Available data:

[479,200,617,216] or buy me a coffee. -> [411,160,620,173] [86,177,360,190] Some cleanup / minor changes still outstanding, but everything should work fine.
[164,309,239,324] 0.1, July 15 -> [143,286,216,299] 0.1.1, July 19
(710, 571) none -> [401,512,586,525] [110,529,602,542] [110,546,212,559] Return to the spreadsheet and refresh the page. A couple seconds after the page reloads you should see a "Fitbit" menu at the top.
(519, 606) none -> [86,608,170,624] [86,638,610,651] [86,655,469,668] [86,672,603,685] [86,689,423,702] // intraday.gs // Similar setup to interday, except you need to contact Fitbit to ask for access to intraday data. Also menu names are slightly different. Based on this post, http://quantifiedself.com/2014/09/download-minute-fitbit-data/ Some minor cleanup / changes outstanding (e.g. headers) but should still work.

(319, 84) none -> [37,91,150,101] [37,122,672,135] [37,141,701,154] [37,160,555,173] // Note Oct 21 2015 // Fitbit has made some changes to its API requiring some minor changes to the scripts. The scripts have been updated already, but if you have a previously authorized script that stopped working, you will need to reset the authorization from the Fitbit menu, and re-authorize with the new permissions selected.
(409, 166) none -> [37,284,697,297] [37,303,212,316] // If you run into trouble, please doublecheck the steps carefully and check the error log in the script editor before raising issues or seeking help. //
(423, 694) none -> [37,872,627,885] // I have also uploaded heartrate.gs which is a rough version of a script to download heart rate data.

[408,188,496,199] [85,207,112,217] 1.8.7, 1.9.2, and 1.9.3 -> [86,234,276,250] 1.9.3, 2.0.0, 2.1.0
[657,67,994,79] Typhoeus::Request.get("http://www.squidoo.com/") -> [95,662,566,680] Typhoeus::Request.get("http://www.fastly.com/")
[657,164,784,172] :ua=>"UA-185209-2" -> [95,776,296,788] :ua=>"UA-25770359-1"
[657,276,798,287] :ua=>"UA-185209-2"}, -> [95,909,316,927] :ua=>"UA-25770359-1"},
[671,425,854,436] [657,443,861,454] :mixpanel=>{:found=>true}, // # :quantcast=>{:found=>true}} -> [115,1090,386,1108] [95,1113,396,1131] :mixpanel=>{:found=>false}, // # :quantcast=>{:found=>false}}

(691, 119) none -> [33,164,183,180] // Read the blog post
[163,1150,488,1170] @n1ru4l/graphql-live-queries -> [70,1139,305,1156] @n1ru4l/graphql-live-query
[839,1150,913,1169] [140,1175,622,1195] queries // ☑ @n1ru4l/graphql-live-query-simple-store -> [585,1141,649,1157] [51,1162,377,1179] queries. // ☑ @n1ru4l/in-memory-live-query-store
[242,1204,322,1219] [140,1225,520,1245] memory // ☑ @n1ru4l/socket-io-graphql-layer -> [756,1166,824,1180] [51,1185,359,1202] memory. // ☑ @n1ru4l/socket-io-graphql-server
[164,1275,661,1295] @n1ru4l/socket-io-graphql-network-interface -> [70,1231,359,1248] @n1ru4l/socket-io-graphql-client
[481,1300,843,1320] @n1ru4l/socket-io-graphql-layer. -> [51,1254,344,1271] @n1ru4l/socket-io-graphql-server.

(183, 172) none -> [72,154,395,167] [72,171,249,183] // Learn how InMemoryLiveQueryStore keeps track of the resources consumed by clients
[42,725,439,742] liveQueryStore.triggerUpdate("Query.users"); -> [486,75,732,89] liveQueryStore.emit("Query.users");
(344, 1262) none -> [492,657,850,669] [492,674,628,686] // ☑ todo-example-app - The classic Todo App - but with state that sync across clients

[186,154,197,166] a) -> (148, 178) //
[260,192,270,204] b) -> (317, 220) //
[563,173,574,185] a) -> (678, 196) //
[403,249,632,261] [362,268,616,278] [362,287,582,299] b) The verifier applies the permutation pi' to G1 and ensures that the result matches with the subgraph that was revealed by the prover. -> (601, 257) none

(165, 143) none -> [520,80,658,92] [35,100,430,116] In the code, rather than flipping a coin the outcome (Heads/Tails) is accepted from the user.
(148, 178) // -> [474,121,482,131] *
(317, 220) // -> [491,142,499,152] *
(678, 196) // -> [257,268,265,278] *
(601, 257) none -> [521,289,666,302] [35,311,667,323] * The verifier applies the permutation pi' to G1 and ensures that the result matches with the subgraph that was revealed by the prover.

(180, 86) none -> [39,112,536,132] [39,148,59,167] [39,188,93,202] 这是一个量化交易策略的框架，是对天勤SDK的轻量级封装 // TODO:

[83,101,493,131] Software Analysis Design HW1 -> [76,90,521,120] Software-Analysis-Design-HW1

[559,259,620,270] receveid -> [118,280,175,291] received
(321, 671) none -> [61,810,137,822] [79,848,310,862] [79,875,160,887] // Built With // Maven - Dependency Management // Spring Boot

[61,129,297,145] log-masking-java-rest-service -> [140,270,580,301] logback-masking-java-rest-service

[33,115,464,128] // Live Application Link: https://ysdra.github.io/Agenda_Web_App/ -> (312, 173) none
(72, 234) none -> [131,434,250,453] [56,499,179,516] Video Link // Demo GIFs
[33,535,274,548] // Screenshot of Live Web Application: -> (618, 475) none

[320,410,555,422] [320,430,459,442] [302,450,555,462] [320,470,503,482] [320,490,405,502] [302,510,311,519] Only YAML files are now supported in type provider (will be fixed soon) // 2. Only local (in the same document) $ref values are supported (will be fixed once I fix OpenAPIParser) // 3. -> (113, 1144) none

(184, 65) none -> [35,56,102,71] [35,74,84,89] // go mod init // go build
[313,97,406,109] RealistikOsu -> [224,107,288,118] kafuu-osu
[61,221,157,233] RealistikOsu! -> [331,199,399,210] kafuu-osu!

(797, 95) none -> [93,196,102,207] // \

Task to complete: From the data above, output every line exactly.

Output:
[479,200,617,216] or buy me a coffee. -> [411,160,620,173] [86,177,360,190] Some cleanup / minor changes still outstanding, but everything should work fine.
[164,309,239,324] 0.1, July 15 -> [143,286,216,299] 0.1.1, July 19
(710, 571) none -> [401,512,586,525] [110,529,602,542] [110,546,212,559] Return to the spreadsheet and refresh the page. A couple seconds after the page reloads you should see a "Fitbit" menu at the top.
(519, 606) none -> [86,608,170,624] [86,638,610,651] [86,655,469,668] [86,672,603,685] [86,689,423,702] // intraday.gs // Similar setup to interday, except you need to contact Fitbit to ask for access to intraday data. Also menu names are slightly different. Based on this post, http://quantifiedself.com/2014/09/download-minute-fitbit-data/ Some minor cleanup / changes outstanding (e.g. headers) but should still work.

(319, 84) none -> [37,91,150,101] [37,122,672,135] [37,141,701,154] [37,160,555,173] // Note Oct 21 2015 // Fitbit has made some changes to its API requiring some minor changes to the scripts. The scripts have been updated already, but if you have a previously authorized script that stopped working, you will need to reset the authorization from the Fitbit menu, and re-authorize with the new permissions selected.
(409, 166) none -> [37,284,697,297] [37,303,212,316] // If you run into trouble, please doublecheck the steps carefully and check the error log in the script editor before raising issues or seeking help. //
(423, 694) none -> [37,872,627,885] // I have also uploaded heartrate.gs which is a rough version of a script to download heart rate data.

[408,188,496,199] [85,207,112,217] 1.8.7, 1.9.2, and 1.9.3 -> [86,234,276,250] 1.9.3, 2.0.0, 2.1.0
[657,67,994,79] Typhoeus::Request.get("http://www.squidoo.com/") -> [95,662,566,680] Typhoeus::Request.get("http://www.fastly.com/")
[657,164,784,172] :ua=>"UA-185209-2" -> [95,776,296,788] :ua=>"UA-25770359-1"
[657,276,798,287] :ua=>"UA-185209-2"}, -> [95,909,316,927] :ua=>"UA-25770359-1"},
[671,425,854,436] [657,443,861,454] :mixpanel=>{:found=>true}, // # :quantcast=>{:found=>true}} -> [115,1090,386,1108] [95,1113,396,1131] :mixpanel=>{:found=>false}, // # :quantcast=>{:found=>false}}

(691, 119) none -> [33,164,183,180] // Read the blog post
[163,1150,488,1170] @n1ru4l/graphql-live-queries -> [70,1139,305,1156] @n1ru4l/graphql-live-query
[839,1150,913,1169] [140,1175,622,1195] queries // ☑ @n1ru4l/graphql-live-query-simple-store -> [585,1141,649,1157] [51,1162,377,1179] queries. // ☑ @n1ru4l/in-memory-live-query-store
[242,1204,322,1219] [140,1225,520,1245] memory // ☑ @n1ru4l/socket-io-graphql-layer -> [756,1166,824,1180] [51,1185,359,1202] memory. // ☑ @n1ru4l/socket-io-graphql-server
[164,1275,661,1295] @n1ru4l/socket-io-graphql-network-interface -> [70,1231,359,1248] @n1ru4l/socket-io-graphql-client
[481,1300,843,1320] @n1ru4l/socket-io-graphql-layer. -> [51,1254,344,1271] @n1ru4l/socket-io-graphql-server.

(183, 172) none -> [72,154,395,167] [72,171,249,183] // Learn how InMemoryLiveQueryStore keeps track of the resources consumed by clients
[42,725,439,742] liveQueryStore.triggerUpdate("Query.users"); -> [486,75,732,89] liveQueryStore.emit("Query.users");
(344, 1262) none -> [492,657,850,669] [492,674,628,686] // ☑ todo-example-app - The classic Todo App - but with state that sync across clients

[186,154,197,166] a) -> (148, 178) //
[260,192,270,204] b) -> (317, 220) //
[563,173,574,185] a) -> (678, 196) //
[403,249,632,261] [362,268,616,278] [362,287,582,299] b) The verifier applies the permutation pi' to G1 and ensures that the result matches with the subgraph that was revealed by the prover. -> (601, 257) none

(165, 143) none -> [520,80,658,92] [35,100,430,116] In the code, rather than flipping a coin the outcome (Heads/Tails) is accepted from the user.
(148, 178) // -> [474,121,482,131] *
(317, 220) // -> [491,142,499,152] *
(678, 196) // -> [257,268,265,278] *
(601, 257) none -> [521,289,666,302] [35,311,667,323] * The verifier applies the permutation pi' to G1 and ensures that the result matches with the subgraph that was revealed by the prover.

(180, 86) none -> [39,112,536,132] [39,148,59,167] [39,188,93,202] 这是一个量化交易策略的框架，是对天勤SDK的轻量级封装 // TODO:

[83,101,493,131] Software Analysis Design HW1 -> [76,90,521,120] Software-Analysis-Design-HW1

[559,259,620,270] receveid -> [118,280,175,291] received
(321, 671) none -> [61,810,137,822] [79,848,310,862] [79,875,160,887] // Built With // Maven - Dependency Management // Spring Boot

[61,129,297,145] log-masking-java-rest-service -> [140,270,580,301] logback-masking-java-rest-service

[33,115,464,128] // Live Application Link: https://ysdra.github.io/Agenda_Web_App/ -> (312, 173) none
(72, 234) none -> [131,434,250,453] [56,499,179,516] Video Link // Demo GIFs
[33,535,274,548] // Screenshot of Live Web Application: -> (618, 475) none

[320,410,555,422] [320,430,459,442] [302,450,555,462] [320,470,503,482] [320,490,405,502] [302,510,311,519] Only YAML files are now supported in type provider (will be fixed soon) // 2. Only local (in the same document) $ref values are supported (will be fixed once I fix OpenAPIParser) // 3. -> (113, 1144) none

(184, 65) none -> [35,56,102,71] [35,74,84,89] // go mod init // go build
[313,97,406,109] RealistikOsu -> [224,107,288,118] kafuu-osu
[61,221,157,233] RealistikOsu! -> [331,199,399,210] kafuu-osu!

(797, 95) none -> [93,196,102,207] // \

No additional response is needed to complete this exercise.